:: TASK DATA

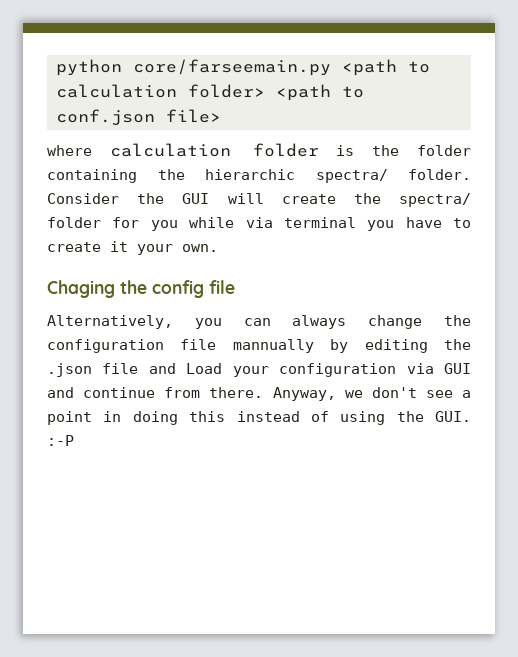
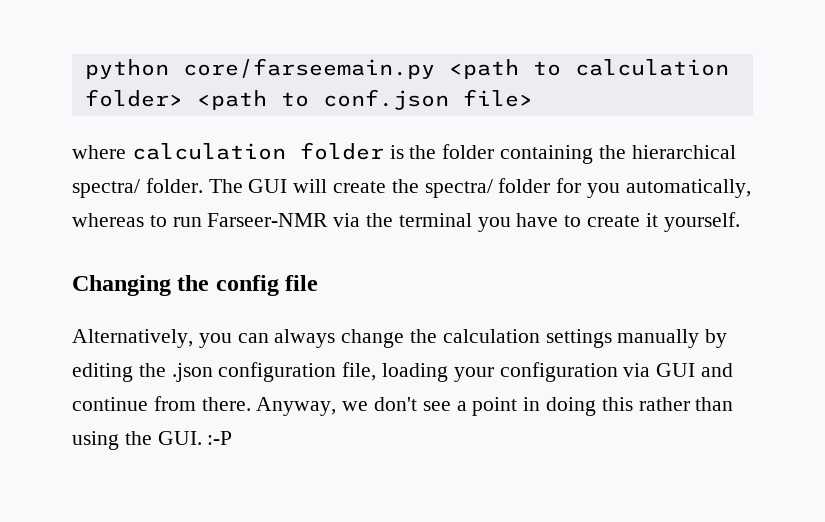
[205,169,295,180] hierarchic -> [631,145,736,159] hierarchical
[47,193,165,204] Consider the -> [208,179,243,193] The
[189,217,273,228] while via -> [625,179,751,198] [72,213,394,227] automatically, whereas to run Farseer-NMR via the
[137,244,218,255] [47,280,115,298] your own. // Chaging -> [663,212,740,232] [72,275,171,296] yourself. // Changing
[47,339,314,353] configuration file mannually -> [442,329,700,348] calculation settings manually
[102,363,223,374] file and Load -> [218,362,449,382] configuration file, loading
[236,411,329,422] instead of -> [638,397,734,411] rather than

::::

**YOUR GOAL**
The answer consists of the lines above that include the word "file", each copied exactly.

**RESULT OF THE EXERCISE**
[47,339,314,353] configuration file mannually -> [442,329,700,348] calculation settings manually
[102,363,223,374] file and Load -> [218,362,449,382] configuration file, loading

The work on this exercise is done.